----- Task material -----

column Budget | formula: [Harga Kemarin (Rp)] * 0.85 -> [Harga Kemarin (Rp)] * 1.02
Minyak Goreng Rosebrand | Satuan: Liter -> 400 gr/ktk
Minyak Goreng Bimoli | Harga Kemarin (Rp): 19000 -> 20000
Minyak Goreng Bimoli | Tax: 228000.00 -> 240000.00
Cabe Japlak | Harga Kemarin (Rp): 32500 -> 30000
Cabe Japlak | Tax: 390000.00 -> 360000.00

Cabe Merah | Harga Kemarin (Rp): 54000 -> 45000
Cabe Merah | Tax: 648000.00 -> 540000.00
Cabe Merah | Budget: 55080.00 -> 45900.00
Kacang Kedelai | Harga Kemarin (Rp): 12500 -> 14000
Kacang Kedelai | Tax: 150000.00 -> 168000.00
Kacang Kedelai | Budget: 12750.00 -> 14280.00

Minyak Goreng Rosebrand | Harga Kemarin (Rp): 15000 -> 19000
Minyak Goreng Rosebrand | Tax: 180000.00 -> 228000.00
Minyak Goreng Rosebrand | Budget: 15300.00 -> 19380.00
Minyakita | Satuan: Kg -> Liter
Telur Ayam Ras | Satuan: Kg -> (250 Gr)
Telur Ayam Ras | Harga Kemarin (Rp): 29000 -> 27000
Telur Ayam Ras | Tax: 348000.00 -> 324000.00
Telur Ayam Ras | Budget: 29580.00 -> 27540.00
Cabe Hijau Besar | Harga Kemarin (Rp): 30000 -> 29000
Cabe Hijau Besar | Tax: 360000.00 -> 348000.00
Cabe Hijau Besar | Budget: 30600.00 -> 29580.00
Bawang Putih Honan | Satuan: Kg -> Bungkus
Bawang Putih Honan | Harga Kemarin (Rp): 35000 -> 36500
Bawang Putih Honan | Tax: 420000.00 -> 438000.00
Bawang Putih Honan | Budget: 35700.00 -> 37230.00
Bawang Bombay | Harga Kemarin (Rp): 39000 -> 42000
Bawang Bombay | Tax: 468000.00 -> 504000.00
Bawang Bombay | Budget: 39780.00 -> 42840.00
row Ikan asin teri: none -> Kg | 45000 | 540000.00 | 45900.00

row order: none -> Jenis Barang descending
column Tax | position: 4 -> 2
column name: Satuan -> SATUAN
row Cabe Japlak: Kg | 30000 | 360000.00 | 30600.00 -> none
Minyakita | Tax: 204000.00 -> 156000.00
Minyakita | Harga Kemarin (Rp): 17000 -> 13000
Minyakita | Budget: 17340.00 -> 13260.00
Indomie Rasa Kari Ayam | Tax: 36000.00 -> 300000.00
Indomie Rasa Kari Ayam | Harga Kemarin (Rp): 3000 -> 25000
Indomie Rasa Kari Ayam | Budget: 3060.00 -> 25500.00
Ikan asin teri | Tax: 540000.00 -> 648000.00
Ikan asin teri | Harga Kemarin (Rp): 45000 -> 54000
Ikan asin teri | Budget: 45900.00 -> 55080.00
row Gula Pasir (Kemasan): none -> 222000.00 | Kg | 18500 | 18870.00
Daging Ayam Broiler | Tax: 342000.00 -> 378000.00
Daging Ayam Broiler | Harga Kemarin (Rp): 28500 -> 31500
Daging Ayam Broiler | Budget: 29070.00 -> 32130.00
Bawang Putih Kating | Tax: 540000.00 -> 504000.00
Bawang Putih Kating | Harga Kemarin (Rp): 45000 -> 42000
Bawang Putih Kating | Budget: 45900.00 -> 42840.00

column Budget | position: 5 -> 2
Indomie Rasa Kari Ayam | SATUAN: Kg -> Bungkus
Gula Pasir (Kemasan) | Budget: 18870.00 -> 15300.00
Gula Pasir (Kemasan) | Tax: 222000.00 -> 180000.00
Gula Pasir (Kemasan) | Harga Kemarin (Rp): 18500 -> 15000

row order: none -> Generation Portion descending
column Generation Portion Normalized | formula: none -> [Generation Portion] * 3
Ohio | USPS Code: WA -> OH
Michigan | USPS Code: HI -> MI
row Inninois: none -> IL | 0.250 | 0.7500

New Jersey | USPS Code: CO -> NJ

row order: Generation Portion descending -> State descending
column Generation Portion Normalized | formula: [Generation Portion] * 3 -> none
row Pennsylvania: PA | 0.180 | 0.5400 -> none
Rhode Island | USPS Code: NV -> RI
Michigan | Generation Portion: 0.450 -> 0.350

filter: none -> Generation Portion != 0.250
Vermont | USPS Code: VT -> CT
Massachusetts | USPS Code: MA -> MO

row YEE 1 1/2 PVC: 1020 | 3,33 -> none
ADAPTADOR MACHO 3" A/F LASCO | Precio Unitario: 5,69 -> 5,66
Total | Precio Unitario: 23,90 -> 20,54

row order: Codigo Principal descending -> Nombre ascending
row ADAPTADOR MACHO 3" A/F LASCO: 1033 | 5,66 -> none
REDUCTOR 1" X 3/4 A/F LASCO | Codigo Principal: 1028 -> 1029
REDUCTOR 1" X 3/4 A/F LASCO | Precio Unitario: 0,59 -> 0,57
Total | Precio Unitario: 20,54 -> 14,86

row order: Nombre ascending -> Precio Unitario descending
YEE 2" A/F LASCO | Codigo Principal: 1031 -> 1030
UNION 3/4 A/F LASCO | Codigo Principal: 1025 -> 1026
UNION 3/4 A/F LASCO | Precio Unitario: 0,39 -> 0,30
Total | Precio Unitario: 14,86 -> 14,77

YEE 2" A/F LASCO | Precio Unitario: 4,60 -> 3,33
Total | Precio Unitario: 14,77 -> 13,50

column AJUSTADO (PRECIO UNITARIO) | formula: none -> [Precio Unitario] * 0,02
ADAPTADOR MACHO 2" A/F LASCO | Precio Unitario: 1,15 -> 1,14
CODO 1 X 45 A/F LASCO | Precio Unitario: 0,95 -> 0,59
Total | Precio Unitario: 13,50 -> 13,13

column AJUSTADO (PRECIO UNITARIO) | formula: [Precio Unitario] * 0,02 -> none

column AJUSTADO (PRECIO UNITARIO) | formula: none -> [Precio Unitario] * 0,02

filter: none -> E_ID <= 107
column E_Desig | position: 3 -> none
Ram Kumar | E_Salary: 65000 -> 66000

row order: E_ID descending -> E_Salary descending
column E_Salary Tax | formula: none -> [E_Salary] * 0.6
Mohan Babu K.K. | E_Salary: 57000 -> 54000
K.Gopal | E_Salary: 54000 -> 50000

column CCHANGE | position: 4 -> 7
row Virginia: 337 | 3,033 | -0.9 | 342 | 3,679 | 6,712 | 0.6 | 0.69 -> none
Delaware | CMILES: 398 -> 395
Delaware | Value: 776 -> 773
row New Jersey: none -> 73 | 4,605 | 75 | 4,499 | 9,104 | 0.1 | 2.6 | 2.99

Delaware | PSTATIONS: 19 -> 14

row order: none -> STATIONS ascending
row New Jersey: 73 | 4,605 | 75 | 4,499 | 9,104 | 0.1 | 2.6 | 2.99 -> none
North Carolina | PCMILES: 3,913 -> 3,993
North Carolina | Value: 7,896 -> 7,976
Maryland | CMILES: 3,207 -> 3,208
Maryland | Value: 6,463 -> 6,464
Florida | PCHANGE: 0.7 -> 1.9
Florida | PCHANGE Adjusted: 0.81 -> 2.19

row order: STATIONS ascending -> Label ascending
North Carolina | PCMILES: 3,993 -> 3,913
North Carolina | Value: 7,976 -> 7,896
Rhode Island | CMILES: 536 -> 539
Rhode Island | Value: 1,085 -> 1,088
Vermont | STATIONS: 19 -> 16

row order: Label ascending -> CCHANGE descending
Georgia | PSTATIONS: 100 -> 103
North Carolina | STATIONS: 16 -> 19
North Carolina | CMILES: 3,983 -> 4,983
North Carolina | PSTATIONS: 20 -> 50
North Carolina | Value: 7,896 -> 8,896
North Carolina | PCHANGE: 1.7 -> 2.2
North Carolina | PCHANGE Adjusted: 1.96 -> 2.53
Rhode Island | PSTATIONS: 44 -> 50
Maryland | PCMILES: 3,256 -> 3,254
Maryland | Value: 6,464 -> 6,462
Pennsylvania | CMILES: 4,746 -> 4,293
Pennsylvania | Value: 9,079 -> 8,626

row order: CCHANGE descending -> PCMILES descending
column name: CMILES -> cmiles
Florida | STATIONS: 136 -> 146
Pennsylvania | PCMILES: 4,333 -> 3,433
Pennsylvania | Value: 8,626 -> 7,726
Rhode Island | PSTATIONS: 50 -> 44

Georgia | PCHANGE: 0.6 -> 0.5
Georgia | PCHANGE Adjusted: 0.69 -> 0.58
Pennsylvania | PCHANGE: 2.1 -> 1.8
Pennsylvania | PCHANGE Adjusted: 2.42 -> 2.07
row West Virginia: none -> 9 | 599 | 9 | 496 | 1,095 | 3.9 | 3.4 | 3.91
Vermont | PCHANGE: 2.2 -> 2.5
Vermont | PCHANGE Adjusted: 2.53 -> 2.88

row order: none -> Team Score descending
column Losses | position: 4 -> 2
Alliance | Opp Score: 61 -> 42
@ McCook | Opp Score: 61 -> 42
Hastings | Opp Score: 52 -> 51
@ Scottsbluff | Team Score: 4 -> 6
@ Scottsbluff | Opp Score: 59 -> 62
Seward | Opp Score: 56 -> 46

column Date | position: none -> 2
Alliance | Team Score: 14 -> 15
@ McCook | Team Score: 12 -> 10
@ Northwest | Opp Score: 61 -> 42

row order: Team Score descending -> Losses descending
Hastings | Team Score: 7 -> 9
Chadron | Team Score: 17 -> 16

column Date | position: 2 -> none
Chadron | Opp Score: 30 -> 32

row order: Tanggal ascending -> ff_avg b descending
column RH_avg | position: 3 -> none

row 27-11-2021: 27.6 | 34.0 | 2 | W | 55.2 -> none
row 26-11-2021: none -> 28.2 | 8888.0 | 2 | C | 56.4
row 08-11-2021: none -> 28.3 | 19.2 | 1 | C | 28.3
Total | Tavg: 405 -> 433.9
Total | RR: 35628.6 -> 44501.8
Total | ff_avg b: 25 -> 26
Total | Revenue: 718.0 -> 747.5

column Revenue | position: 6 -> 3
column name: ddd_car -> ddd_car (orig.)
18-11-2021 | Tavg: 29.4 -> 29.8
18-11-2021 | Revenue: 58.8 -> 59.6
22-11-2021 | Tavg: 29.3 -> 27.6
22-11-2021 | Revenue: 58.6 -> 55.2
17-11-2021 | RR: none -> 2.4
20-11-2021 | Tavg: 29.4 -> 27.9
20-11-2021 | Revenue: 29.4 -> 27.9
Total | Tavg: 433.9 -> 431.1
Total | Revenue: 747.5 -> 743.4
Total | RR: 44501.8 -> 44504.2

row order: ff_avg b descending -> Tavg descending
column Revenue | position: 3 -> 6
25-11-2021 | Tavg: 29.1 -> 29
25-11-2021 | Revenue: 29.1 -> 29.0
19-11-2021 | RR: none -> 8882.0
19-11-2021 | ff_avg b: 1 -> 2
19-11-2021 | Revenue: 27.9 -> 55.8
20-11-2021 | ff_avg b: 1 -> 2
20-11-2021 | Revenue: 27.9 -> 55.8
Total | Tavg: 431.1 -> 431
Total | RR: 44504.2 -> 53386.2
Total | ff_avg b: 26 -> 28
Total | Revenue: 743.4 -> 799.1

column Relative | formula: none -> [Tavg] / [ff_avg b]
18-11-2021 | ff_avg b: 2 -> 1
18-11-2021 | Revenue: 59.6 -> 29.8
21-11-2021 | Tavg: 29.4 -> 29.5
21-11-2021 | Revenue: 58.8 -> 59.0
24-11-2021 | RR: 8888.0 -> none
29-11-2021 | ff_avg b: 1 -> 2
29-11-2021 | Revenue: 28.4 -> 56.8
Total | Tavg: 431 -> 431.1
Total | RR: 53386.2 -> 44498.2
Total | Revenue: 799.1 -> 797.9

-----

*Task*
Look for the string "Pasir" in the records, and copy every line where it is found.

*Answer to the exercise*
row Gula Pasir (Kemasan): none -> 222000.00 | Kg | 18500 | 18870.00
Gula Pasir (Kemasan) | Budget: 18870.00 -> 15300.00
Gula Pasir (Kemasan) | Tax: 222000.00 -> 180000.00
Gula Pasir (Kemasan) | Harga Kemarin (Rp): 18500 -> 15000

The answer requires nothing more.